Energy traders incorporate a wide variety of trading tools to estimate future values of crude and its refined products. No matter which commodity one is trading, nothing is more important than understanding whether current or future demand is being given a higher valuation for the given commodity.

Other than being lucky in guessing future valuations, how does a trader know right now whether current prices will likely go higher or lower? The answer is in looking at whether suppliers are bidding up outlying month futures and storage cost pricing. Ultimately these prices are driven by current vs future demand.

Crude outer month futures prices have been on the increase in relation to near month pricing. Traders use the term contango, not sure why but it is what is, to describe any commodity whose current prices are less than future prices. When prices spreads between near and outer months continue widening, near term prices are highly likely to continue falling.

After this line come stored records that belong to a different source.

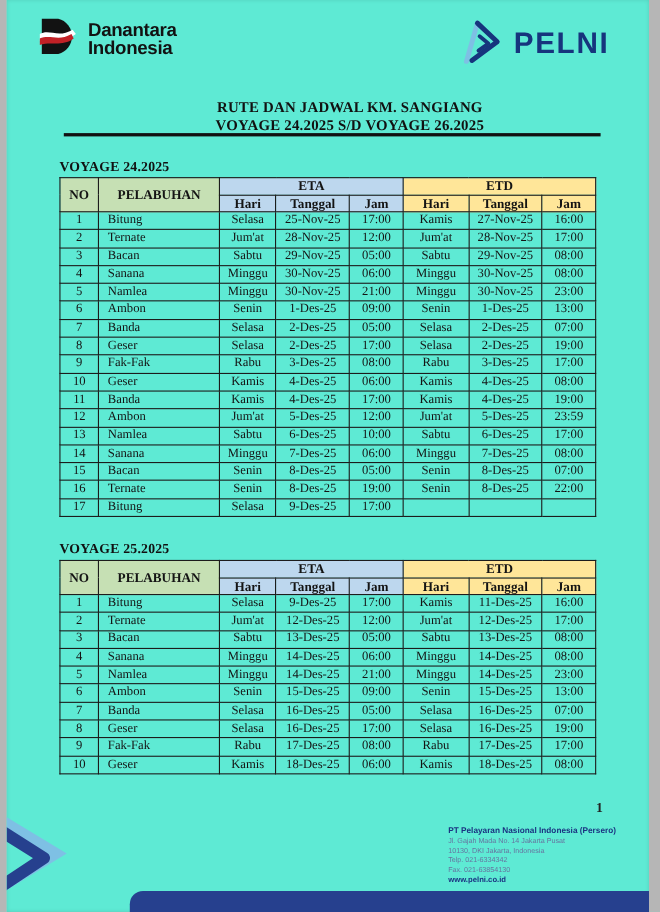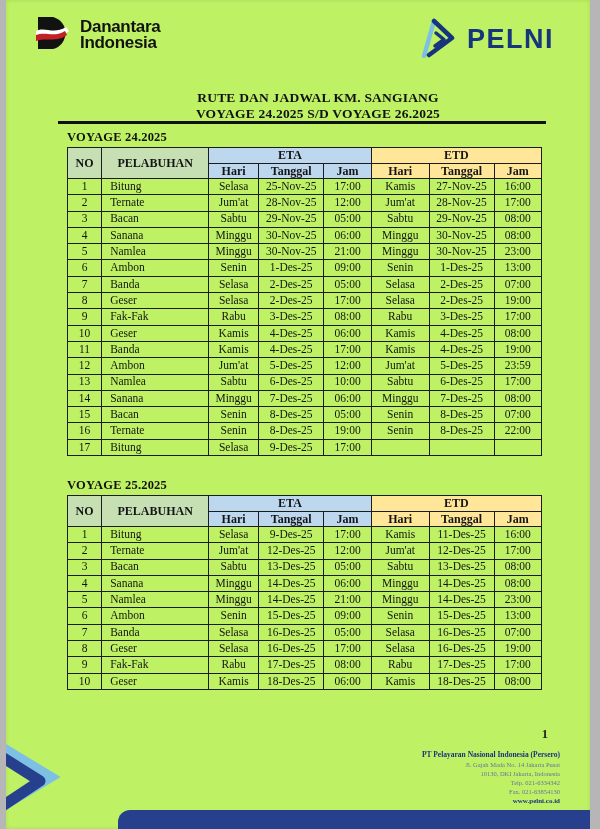"Danantara" .page { background: #bef264 -> #5eead4 }
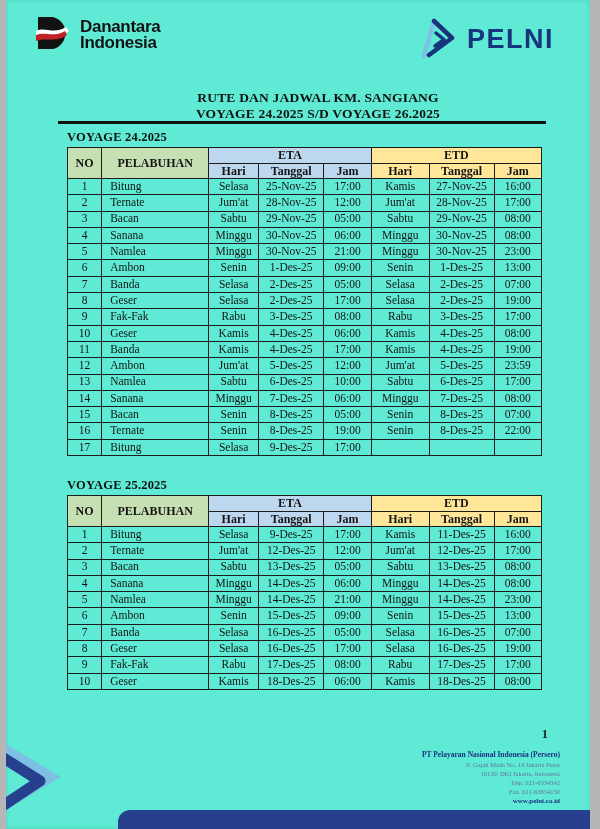"VOYAGE 24.2025" .voyage { left: 61px -> 48px; margin-top: none -> 14px }
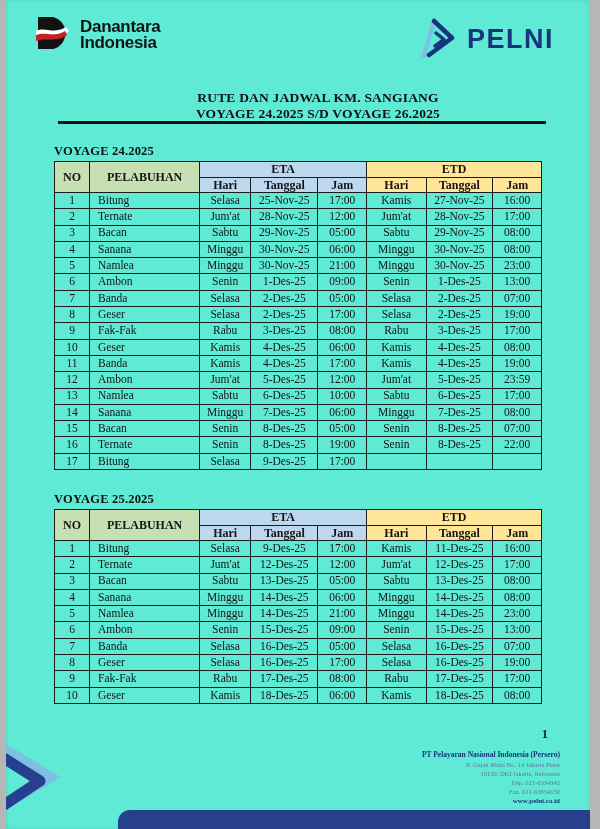"PT Pelayaran Nasional Indonesia" .company { font-family: Liberation Serif, serif -> Liberation Sans, sans-serif; text-align: right -> none }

Crude futures normally, or at least historically, will trade in a backwardation price structure. This enable refiners to refine crude as refined products prices rise. Refiners profit margins fatten in this type of environment. In contango, refiners find themselves in a shrinking profit margin due to falling refined product prices. This results in refiners delaying or reducing their crude purchases, hoping product prices may be higher in the future.

With the euro on the verge of collapsing below $1.27 support, traders will be wise to observe the widening or narrowing of crude the contango, as trading plans are executed over the next few months.